WORKING DATA:
*** Block opens ***

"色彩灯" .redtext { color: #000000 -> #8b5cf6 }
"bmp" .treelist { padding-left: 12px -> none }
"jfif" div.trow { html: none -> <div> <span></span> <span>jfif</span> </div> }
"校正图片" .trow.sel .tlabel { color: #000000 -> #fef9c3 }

*** Block closes ***
*** Block opens ***

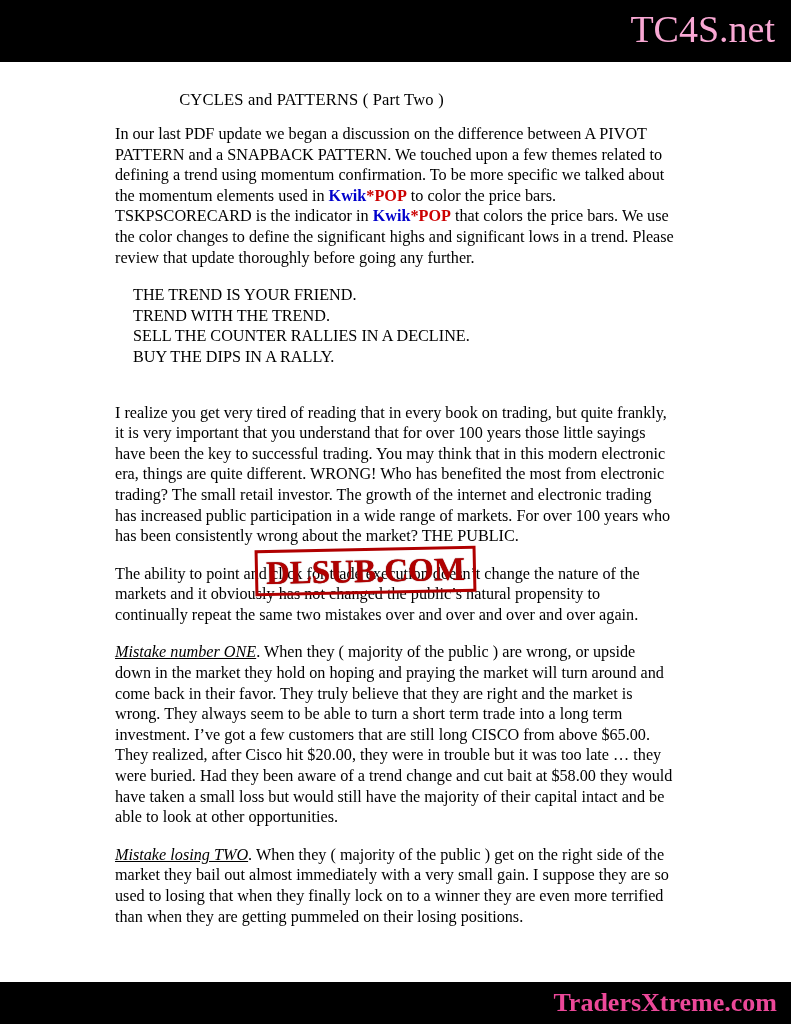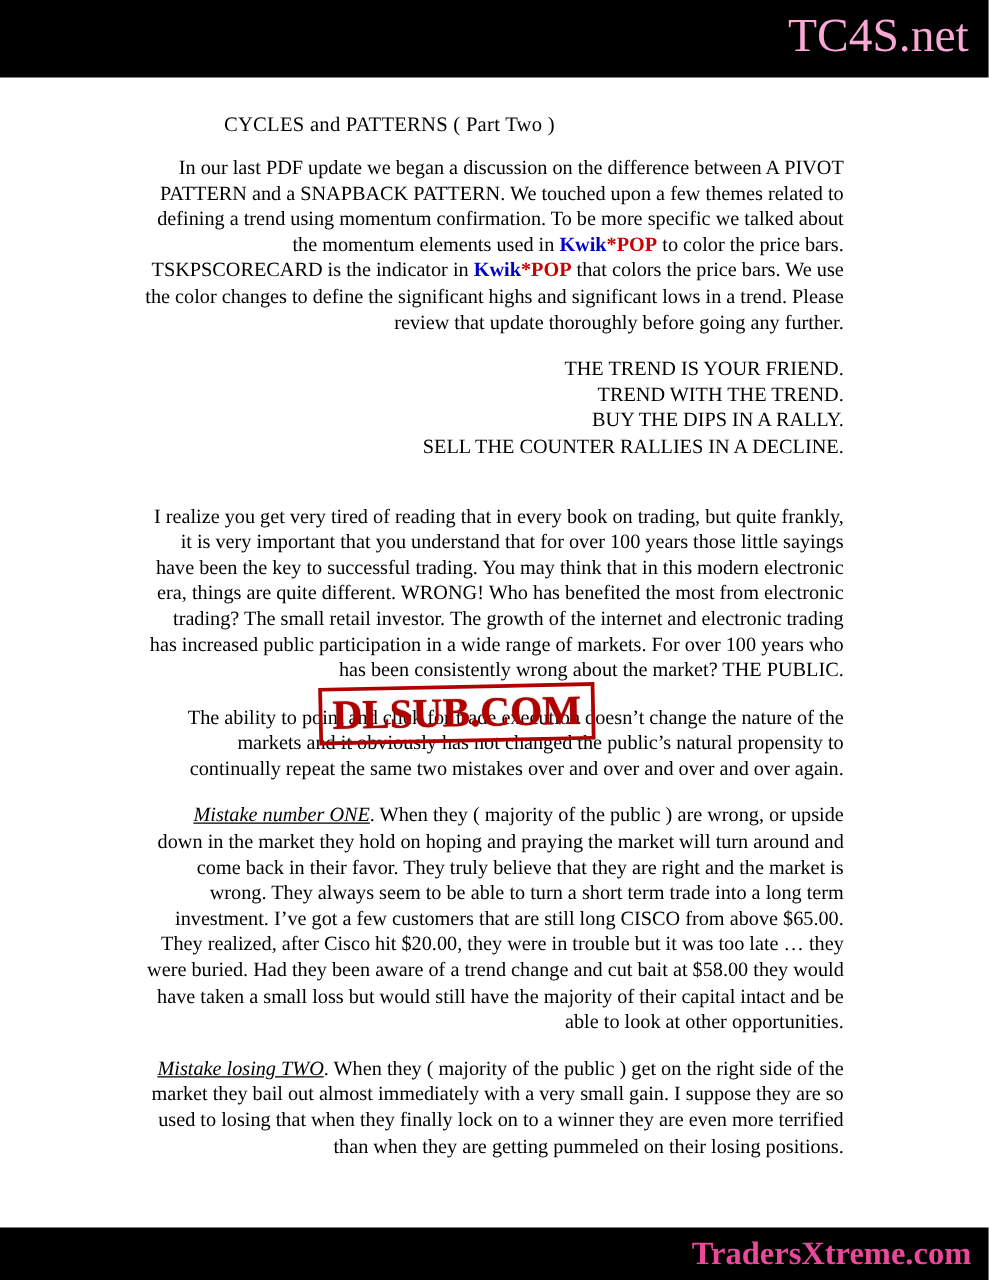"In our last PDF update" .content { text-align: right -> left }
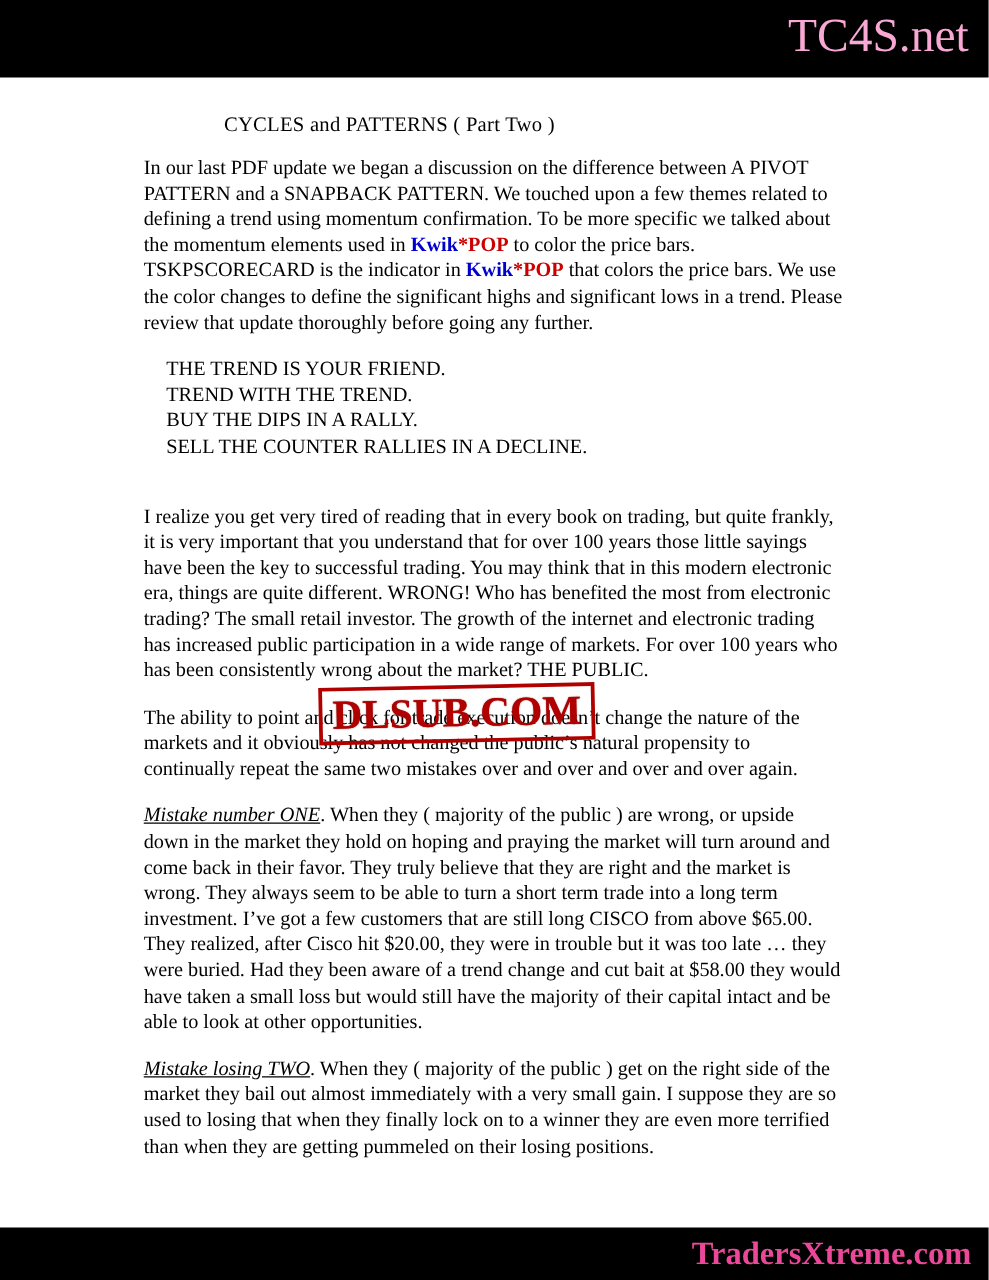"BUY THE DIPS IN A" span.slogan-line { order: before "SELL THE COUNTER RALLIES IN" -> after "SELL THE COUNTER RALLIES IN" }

*** Block closes ***

ASSIGNMENT:
The expected result is every line from the material above that includes "color".

EXERCISE RESULT:
"色彩灯" .redtext { color: #000000 -> #8b5cf6 }
"校正图片" .trow.sel .tlabel { color: #000000 -> #fef9c3 }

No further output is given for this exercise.